Perioperative outcomes

There were 10 conversions to thoracotomy from VATS: six were due to diffuse tight pleural adhesion, and four were due to anthracofibrotic lymph node around the pulmonary artery.
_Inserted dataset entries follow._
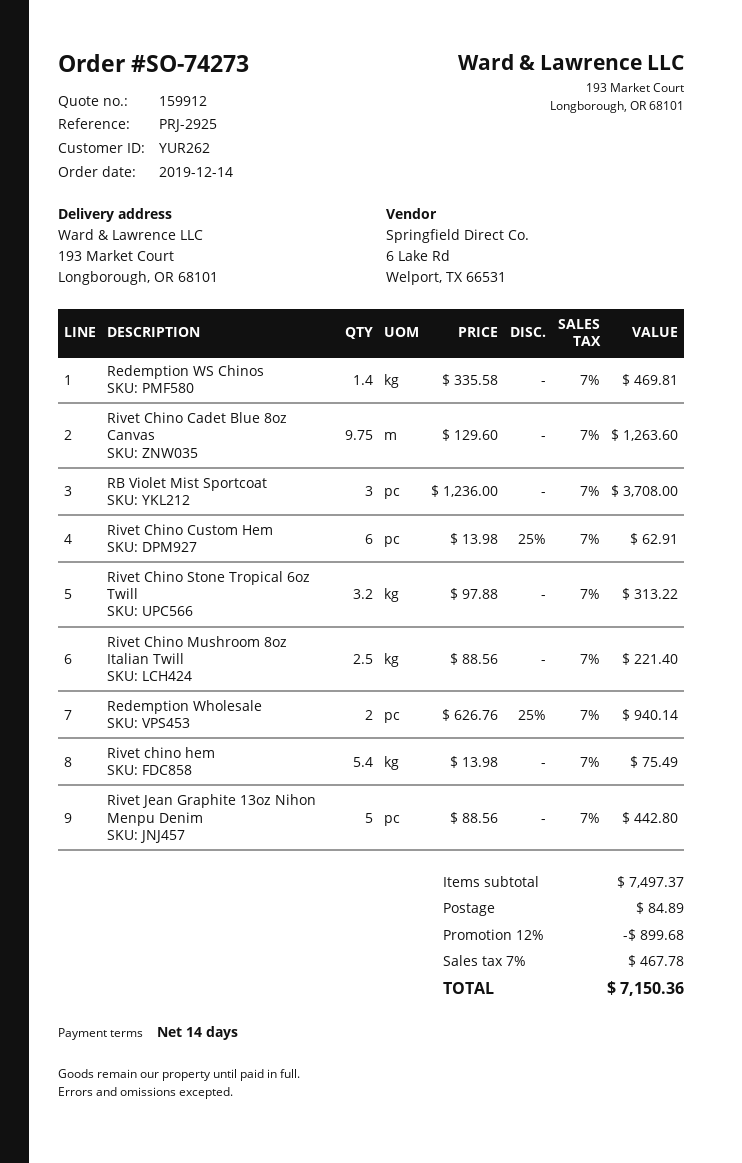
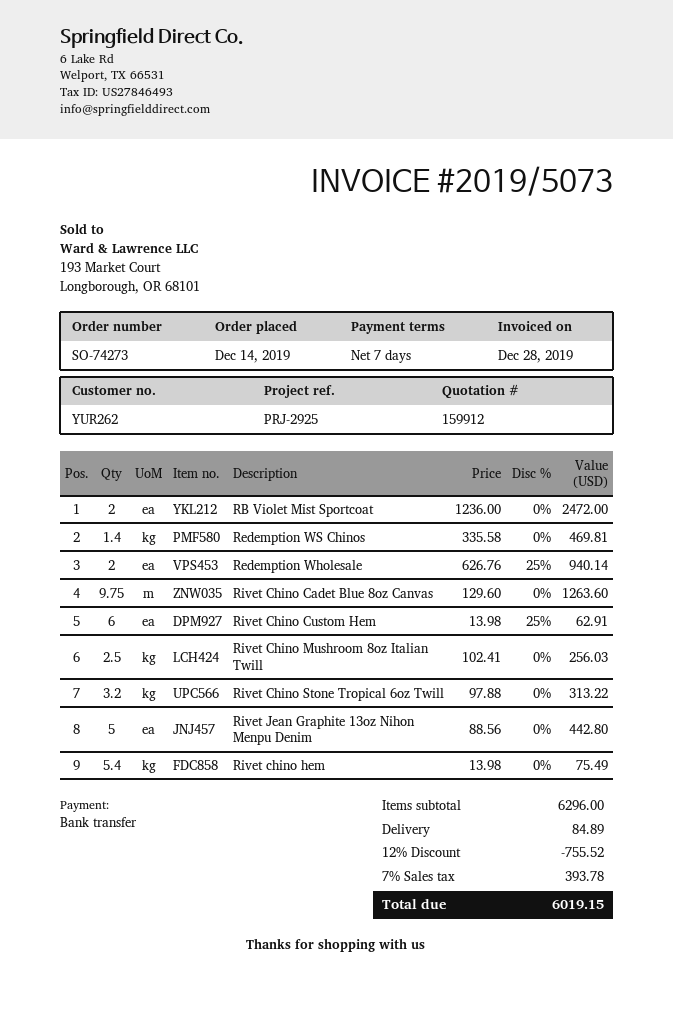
payment terms: 14 days -> 7 days
RB Violet Mist Sportcoat: 3 x 1236.00 = 3708.00 -> 2 x 1236.00 = 2472.00
Rivet Chino Mushroom 8oz Italian Twill: 2.5 x 88.56 = 221.40 -> 2.5 x 102.41 = 256.03
subtotal: 7497.37 -> 6296.00
discount: 12% = 899.68 -> 12% = 755.52
tax: 7% = 467.78 -> 7% = 393.78
total: 7150.36 -> 6019.15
In the unmatched cohort, the median pathologic tumor size was 55 mm (IQR, 45–64.5) in the VATS group and 60 mm (IQR, 52.5–74) in thoracotomy group (P < 0.001). The VATS group had a shorter hospital stay than the thoracotomy group (6 days [5–8 days] vs 8 days [6–11 days]; P < 0.001). The 30-day morbidity and mortality did not show any significant differences between the two groups. In the propensity score-matched cohort, the median pathologic tumor size was 56 mm (IQR, 48–65) in the VATS group and 55.5 mm (IQR, 50–65) in the thoracotomy group (P = 0.348). The VATS group had a shorter hospital stay than the thoracotomy group (6 days [5–8 days] vs 7 days [6–10 days]; P < 0.001), whereas there were no differences in the 30-day morbidity and mortality (Table 2). The detailed information regarding complications within 30 days is shown in Table 3. In the unmatched cohort, the VATS group showed a lower incidence of pneumonia (0.8% vs 5.8%; P = 0.018) and arrhythmia (9.1% vs 17.9%; P = 0.023) than the thoracotomy group. Conversely, in the propensity score-matched cohort, the incidence of pneumonia was not significantly different (4.9% vs 0%; P = 0.064) between the two groups, but the incidence of arrhythmia was still significantly lower in the VATS group than in the thoracotomy group (8.1% vs 21.6%; P = 0.005).

Table 2

Perioperative outcomes
Variables	Unmatched cohort			Propensity score-matched cohort
Variables	Thoracotomy (n = 223)	VATS (n = 132)	P-value	Thoracotomy (n = 102)	VATS (n = 102)	P-value
Harvested LN number	22 (16.0–30.0)	16 (12.0–22.0)	< 0.001	22.5 (17.0–29.8)	16 (11.0–22.8)	< 0.001
Bronchial margin
R0	222 (99.6%)	132 (100%)	> 0.999	111 (100%)	111 (100%)	> 0.999
R1	1 (0.4%)	0 (0.0%)	> 0.999	0 (0%)	0 (0%)	> 0.999
Hospital length of stay	8 (6.0–11.0)	6 (5.0–8.0)	< 0.001	7 (6.0–10.0)	6 (5.0–8.0)	< 0.001
30-day morbidity	94 (42.2%)	42 (31.8%)	0.053	41 (40.2%)	32 (31.4%)	0.188
30-day mortality	2 (0.9%)	0 (0.0%)	0.147	1 (1%)	0 (0%)	> 0.999
Pathologic tumor size	60 (52.5–74)	55 (45–64.5)	< 0.001	55.5 (50–65)	56 (48–65)	0.348
Pathologic N stage
pN0	169 (75.8%)	106 (80.3%)	0.147	72 (70.6%)	86 (84.3%)	0.143
pN1	29 (13.0%)	9 (6.8%)		18 (17.6%)	5 (4.9%)
pN2	25 (11.2%)	16 (12.1%)		12 (11.8%)	11 (10.8%)
Visceral pleural invasion	38 (17.0%)	28 (21.2%)	0.404	25 (24.5%)	23 (22.5%)	0.864
Adjuvant treatment
No adjuvant treatment	93 (41.7%)	65 (49.2%)	0.204	43 (42.2%)	53 (52%)	0.262
Chemotherapy	110 (49.3%)	62 (47%)		52 (51%)	46 (45.1%)
Radiotherapy	7 (3.1%)	1 (0.7%)		1 (1%)	1 (1%)
Chemoradiotherapy	13 (5.8%)	4 (3%)		6 (5.9%)	2 (2%)
Data are presented as number (%) or median (interquartile range).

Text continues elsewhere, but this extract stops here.